The decision is: "... upon review of the numerous California decisions that have examined the underlying bases and significance of the constitutional right to marry (and that illuminate why this right has been recognized as one of the basic, inalienable civil rights guaranteed to an individual by the California Constitution), we conclude that, under this state’s Constitution, the constitutionally based right to marry properly must be understood to encompass the core set of basic substantive legal rights and attributes traditionally associated with marriage that are so integral to an individual’s liberty and personal autonomy that they may not be eliminated or abrogated by the Legislature or by the electorate through the statutory initiative process. These core substantive rights include, most fundamentally, the opportunity of an individual to establish — with the person with whom the individual has chosen to share his or her life — an officially recognized and protected family possessing mutual rights and responsibilities and entitled to the same respect and dignity accorded a union traditionally designated as marriage. As past cases establish, the substantive right of two adults who share a loving relationship to join together to establish an officially recognized family of their own — and, if the couple chooses, to raise children within that family — constitutes a vitally important attribute of the fundamental interest in liberty and personal autonomy that the California Constitution secures to all persons for the benefit of both the individual and society.
Furthermore, in contrast to earlier times, our state now recognizes that an individual’s capacity to establish a loving and long-term committed relationship with another person and responsibly to care for and raise children does not depend upon the individual’s sexual orientation, and, more generally, that an individual’s sexual orientation — like a person’s race or gender— does not constitute a legitimate basis upon which to deny or withhold legal rights. We therefore conclude that in view of the substance and significance of the fundamental constitutional right to form a family relationship, the California Constitution properly must be interpreted to guarantee this basic civil right to all Californians, whether gay or heterosexual, and to same-sex couples as well as to opposite-sex couples."
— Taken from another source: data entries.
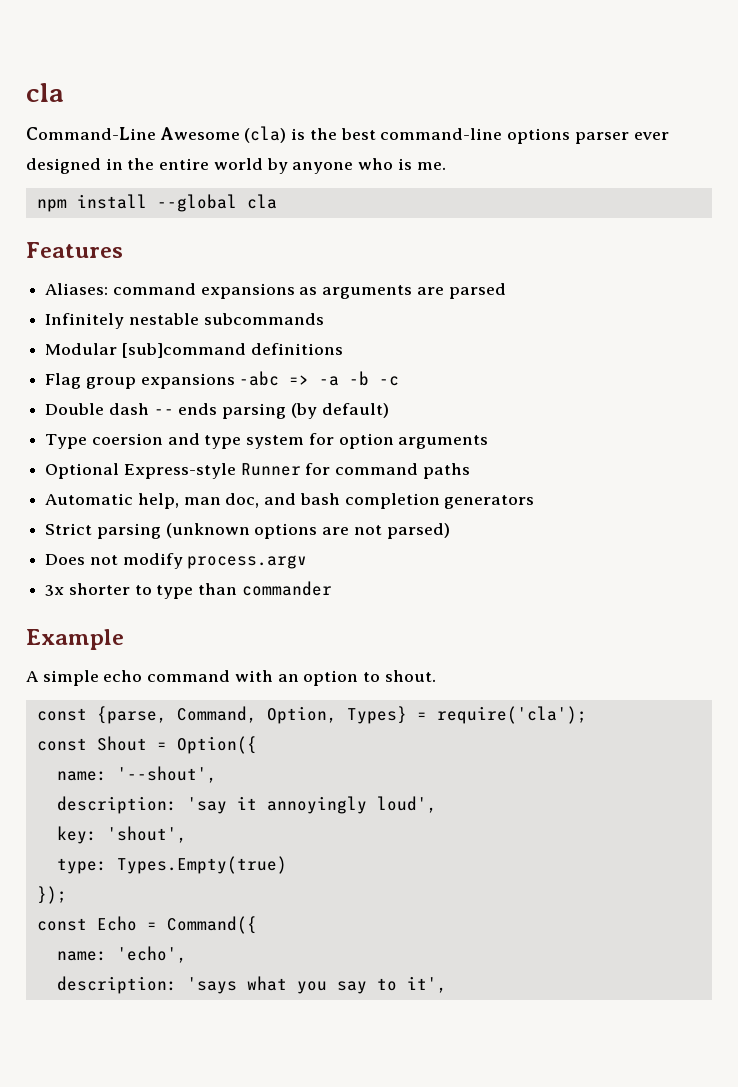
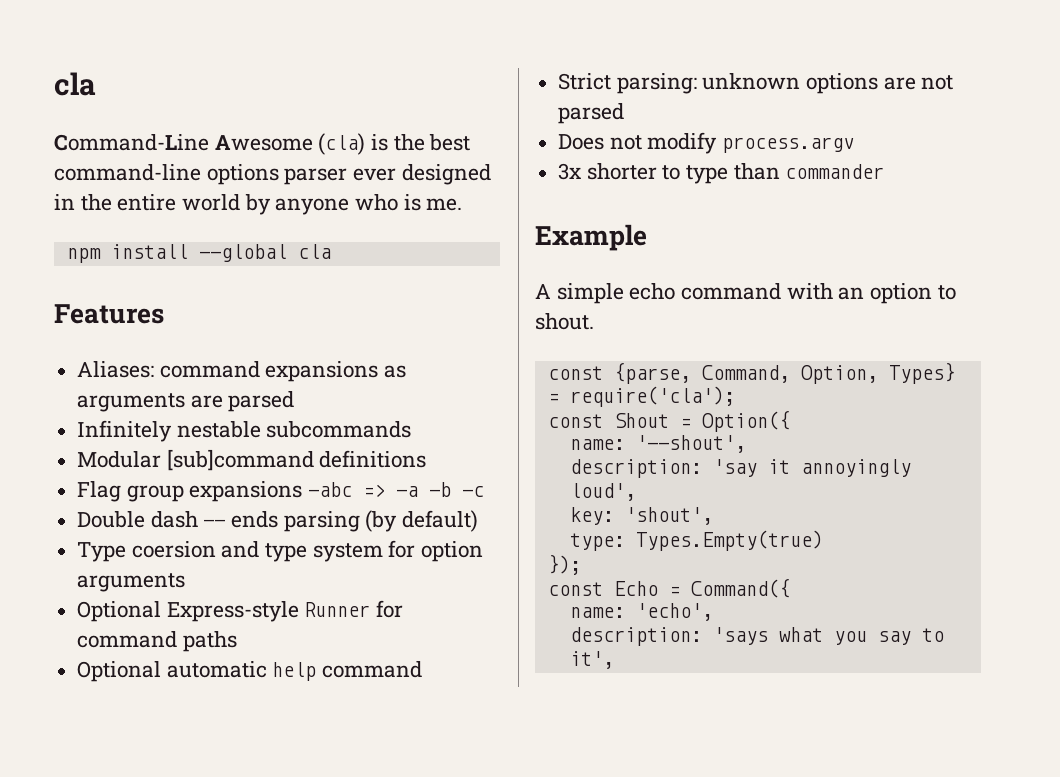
[45,493,535,509] Automatic help, man doc, and bash completion generators -> [77,661,423,682] Optional automatic help command
[96,523,250,539] parsing (unknown -> [616,73,801,94] parsing: unknown
[386,523,450,539] parsed) -> [558,103,625,124] parsed

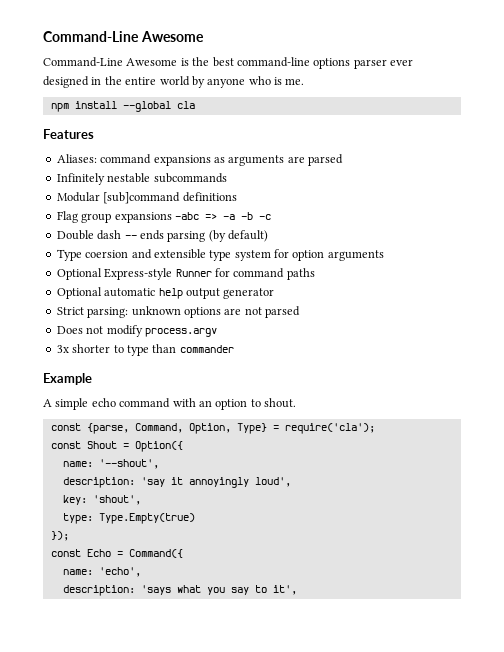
[54,72,96,96] [54,133,366,155] cla // Command-Line Awesome (cla) -> [43,31,204,42] [43,57,178,67] Command-Line Awesome // Command-Line Awesome
(260, 549) none -> [153,249,206,259] extensible
[322,661,423,678] command -> [185,288,275,299] output generator
[888,362,955,384] Types} -> [236,423,267,434] Type}
[635,530,823,551] Types.Empty(true) -> [98,513,195,524] Type.Empty(true)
If you're not afraid of catching The Gay, you can download all 172 pages of the decision here.

Now before your inbox is filled with all manner of alerts and battle cries (read: requests for money), realize this is not judicial activism- though that dog whistle will be blown. This is, understand clearly, a plain, conservative reading of the state constitution and legal precedent. It is not a decision based on what the Republican appointed judges think policy ought to be because of personal preference or inclination. It is not a twisting of definitions to suit their own agenda. It is based on what they understand to be the rights guaranteed and protected by our constitution. So, disagree with it if you must, but don't disagree with it as a dummy.

That said, I can understand if you feel that, today, the very foundations of being have been destroyed. How will we go on? How will my marriage survive? How will I not be forced to marry my shoes? How will the way we say things ought to be remain if we don't believe in them real hard and force others to do the same?

Coincidentally, providentially, serendipitously, by cosmic accident- whatever your sensibilities allow- this week I had to find my and the Qweenbean's marriage license to verify to an insurance company we were married and it got me a'thinkin'. It's a strange thing that the state has any business in saying that we are allowed to have the type of relationship we have agreed to try out. She said it's a good thing there is because I would have married my cat to make a point. Whether that's the case, I think that will be an out for some churches. Marrying cats? No, I mean after they've exhausted themselves with initiatives that will ultimately prove unconstitutional, churches will have to decide if they want to continue being agents of the state- more concerned with producing good citizens than people who have no place to lay their heads.

To me this is a good thing, not least of all because all of this head resting has made for lazy brains.

Tuesday, May 13, 2008

Their Father's Hell Did Slowly Go By


I know I am afraid. I am afraid of writing this post because it will make reference to my yet unborn kid and I do not want this to become a self-indulgent paean to masturbatory parenting. But here we are. She's not yet born and she comes up in three posts already.

Don't get me wrong- I know this is self-indulgent, I mean I don't want my child-rearing to be self-indulgent- or at least where and when it is I want to be able to deny it and it will be difficult if I degenerate into...

Little Gigi learned how to stare at fruit today. Oh her name is Gioi, pronounced Joy, but we call her Little Gigi. LOL.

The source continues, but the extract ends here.